Friday, March 27, 2009

One Man's View of Inner Beauty

In my last blog post I talked about Wendy, Les Stroud's assistant, whom I have enjoyed getting to know in the course of our exchanges about her boss. Well, Wendy is an awesome person in her own right...and so, it seems, is her husband Brian.

Wendy mentioned to me that Brian recently published a book of poetry called In Between. I read a few samples, and was particularly struck by the one entitled "Beauty." I've often talked about the unfortunate inequity how attraction works for the two sexes. (Well, that's a nice way of putting it. In fact, I've whined about men's obsession with outward appearances.) So naturally I was tickled to encounter a poem by a man (a rugged, outdoorsy, Canadian man, no less) that showed a very thoughtful appreciation for a woman's mind and soul.

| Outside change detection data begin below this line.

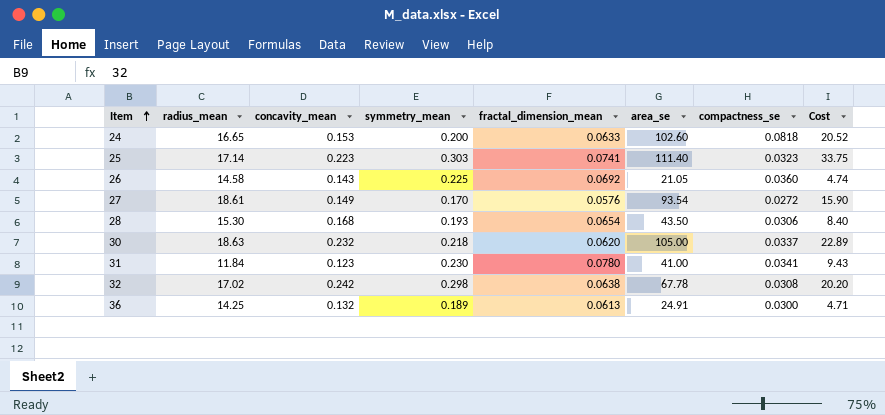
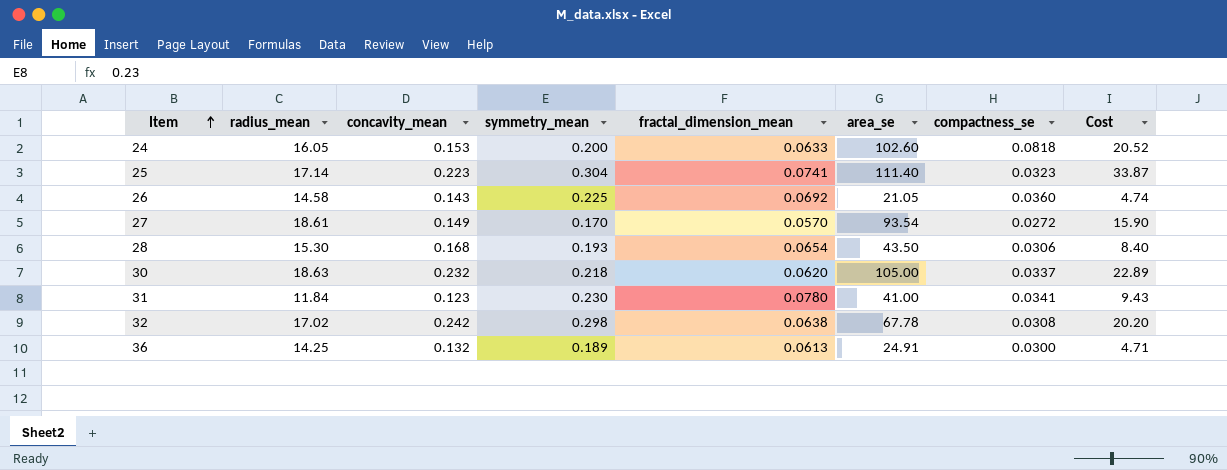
24 | radius_mean: 16.65 -> 16.05
25 | symmetry_mean: 0.303 -> 0.304
25 | Cost: 33.75 -> 33.87
27 | fractal_dimension_mean: 0.0576 -> 0.0570

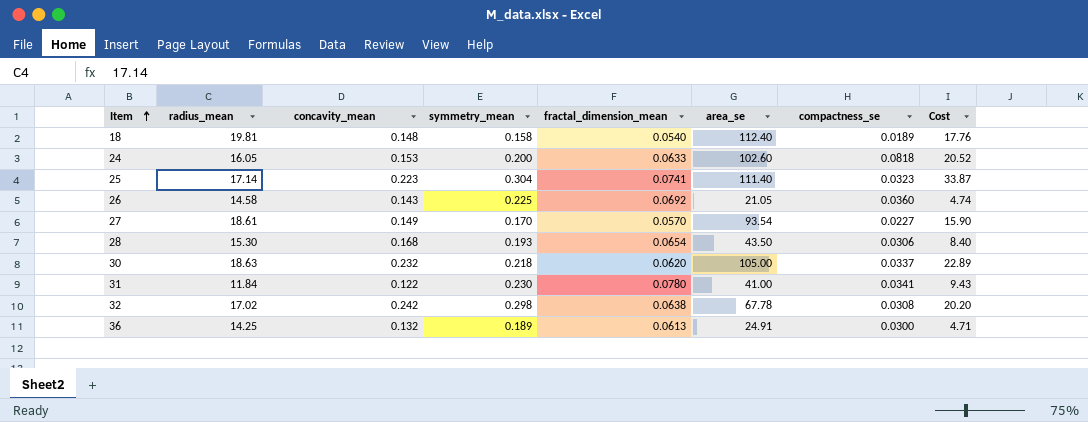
row 18: none -> 19.81 | 0.148 | 0.158 | 0.0540 | 112.40 | 0.0189 | 17.76
27 | compactness_se: 0.0272 -> 0.0227
31 | concavity_mean: 0.123 -> 0.122

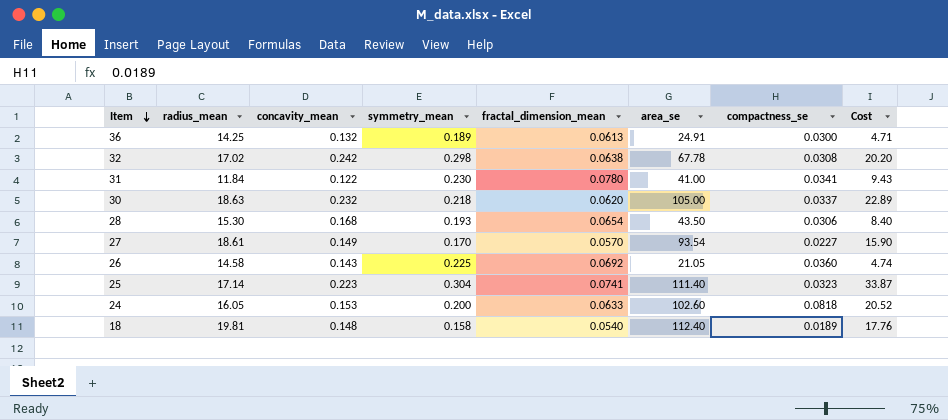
row order: Item ascending -> Item descending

Brian gave me permission to reprint it for you here:


Some men are drawn to the curve of a hip
Some drawn to the curve of a breast.
Some men are drawn to the length of a leg
Some to the color of hair.
But some are drawn by the mystery,
Of sensuality in intelligence.
Drawn into the realm of infinite thought,
Pulled into the mind of imagination.
Called to by the curve of a question,
Enticed by endless conversation.
Just as the alluring curves, colors, and smells,
Of the feminine body's mystique.
The soft touch of intelligence in sexuality
Can make the hardest man become weak.
For the colors fade and perfumes dissipate,
And the curves often tend to obscure.
The bond of two minds wrapped in loving embrace
Tends to slip so much less throughout time.
And the gentle kiss of paired mentality,
Lingers more often on the lips of the mind.

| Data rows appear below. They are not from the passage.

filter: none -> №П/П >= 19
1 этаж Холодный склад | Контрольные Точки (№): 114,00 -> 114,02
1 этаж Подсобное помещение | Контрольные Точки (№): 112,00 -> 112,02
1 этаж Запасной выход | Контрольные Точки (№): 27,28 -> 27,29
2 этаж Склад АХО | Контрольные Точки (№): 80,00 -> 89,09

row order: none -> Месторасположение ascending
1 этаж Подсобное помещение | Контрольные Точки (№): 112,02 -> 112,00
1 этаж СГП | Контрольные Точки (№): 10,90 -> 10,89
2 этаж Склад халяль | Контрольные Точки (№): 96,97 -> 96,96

Lovely, huh? To read more samples of Brian's work, you can visit his MySpace page. The book is available from Amazon here.

Thanks, Brian!

Tuesday, March 24, 2009

Thanks to Les Stroud for Being My Fan!

That thump you heard a couple hours ago was my head hitting the ceiling. Why was I floating way off the ground? I'll tell ya.

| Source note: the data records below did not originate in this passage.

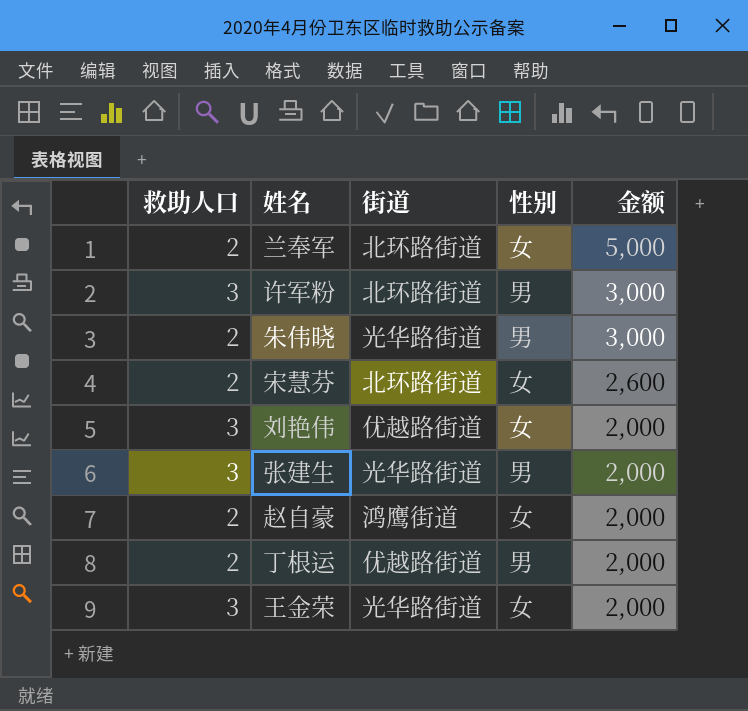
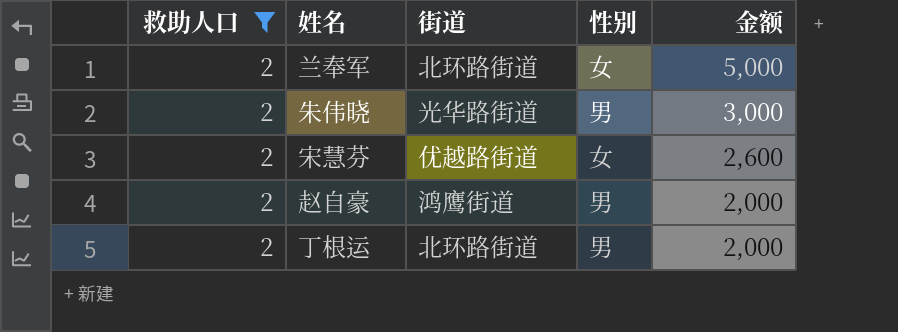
filter: none -> 救助人口 = 2
宋慧芬 | 街道: 北环路街道 -> 优越路街道
赵自豪 | 性别: 女 -> 男
丁根运 | 街道: 优越路街道 -> 北环路街道

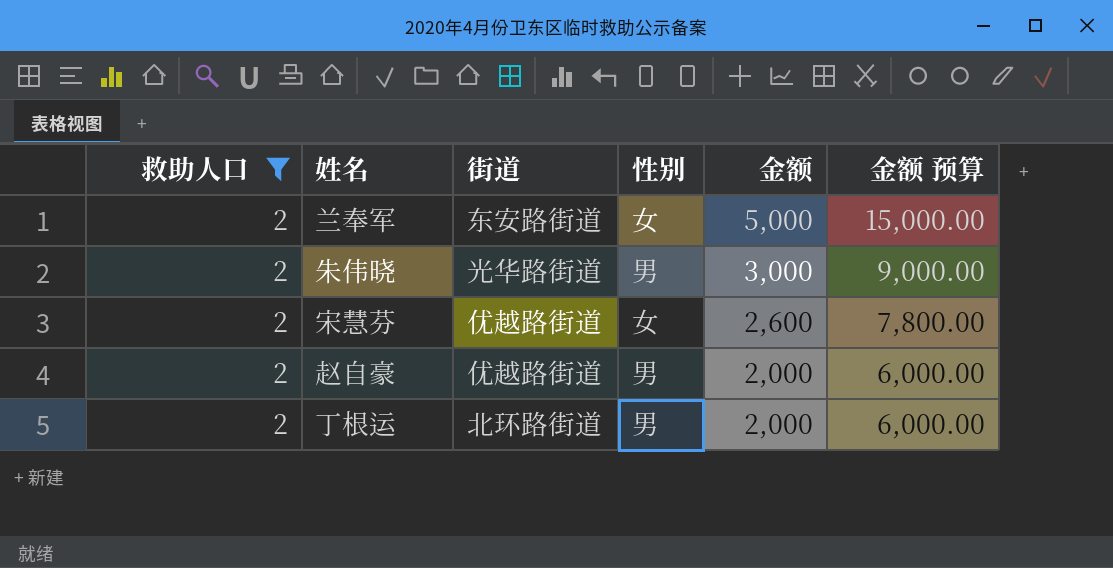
column 金额 预算 | formula: none -> [金额] * 3
兰奉军 | 街道: 北环路街道 -> 东安路街道
赵自豪 | 街道: 鸿鹰街道 -> 优越路街道

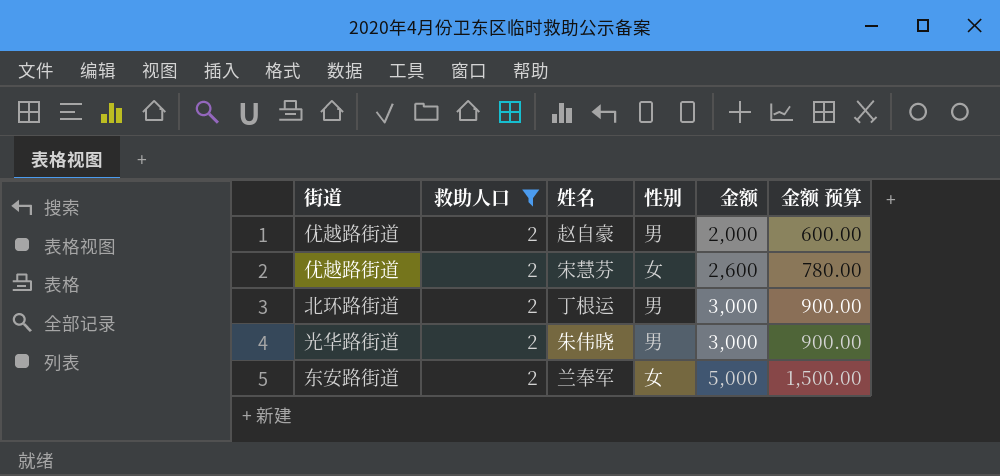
row order: 金额 descending -> 金额 ascending
column 街道 | position: 3 -> 1
column 金额 预算 | formula: [金额] * 3 -> [金额] * 0.3
丁根运 | 金额: 2,000 -> 3,000

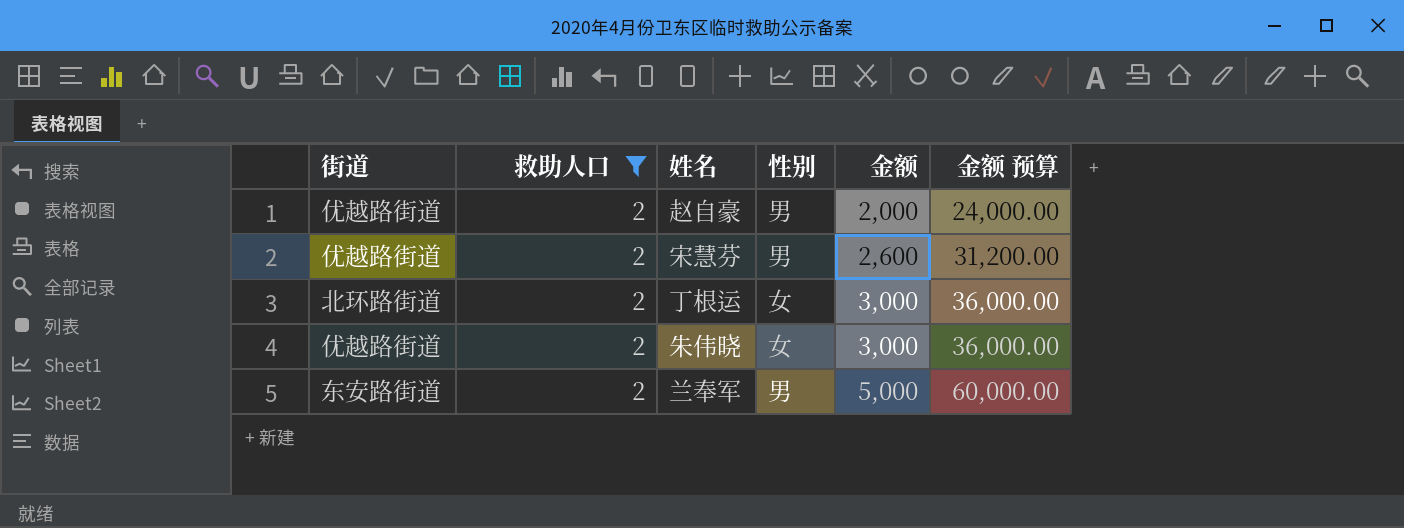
column 金额 预算 | formula: [金额] * 0.3 -> [金额] * 12
宋慧芬 | 性别: 女 -> 男
丁根运 | 性别: 男 -> 女
朱伟晓 | 街道: 光华路街道 -> 优越路街道
朱伟晓 | 性别: 男 -> 女
兰奉军 | 性别: 女 -> 男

I was contacted a week ago by Romantic Times BOOKclub magazine in their search for romance authors with celebrity fans, for a feature in their July issue. I felt like there was some celebrity I could think of that I knew was my fan (oh, I'm sure there are hundreds of them I don't know about, chah, right), and I just couldn't let go of the question.

I was in the kitchen putting away dishes, just another part of my glamorous romance author lifestyle, when it came to me. Les Stroud! Long time followers of my blog know that Les and I have exchanged books and DVDs and such a few times in a little frenzy of mutual admiration...well, I definitely admire him anyway, which you can learn from my many Les posts. But while this is certainly my most significant celebrity connection (I trust I'm not offending any of my fellow Y-list celebs when I say that; c'mon, you guys are all my friends and I love you!), I wasn't sure I could say Les was a "fan."

So...I wrote up a little paragraph with our history and emailed it to Les's fabulous assistant Wendy (you see her name in the closing credits of "Survivorman"). And I waited hopefully for a reply. In the week that passed, Wendy had to get in touch with Les in the Bahamas where he is filming another shark show for the Discovery Channel. She ran my proposal by him, and he said, "Sure!"

[I'm of course picturing Les underwater in a shark cage, with deadly lemon sharks ramming the bars, as he is texting Wendy on his waterproof iPhone: s...u...r...e]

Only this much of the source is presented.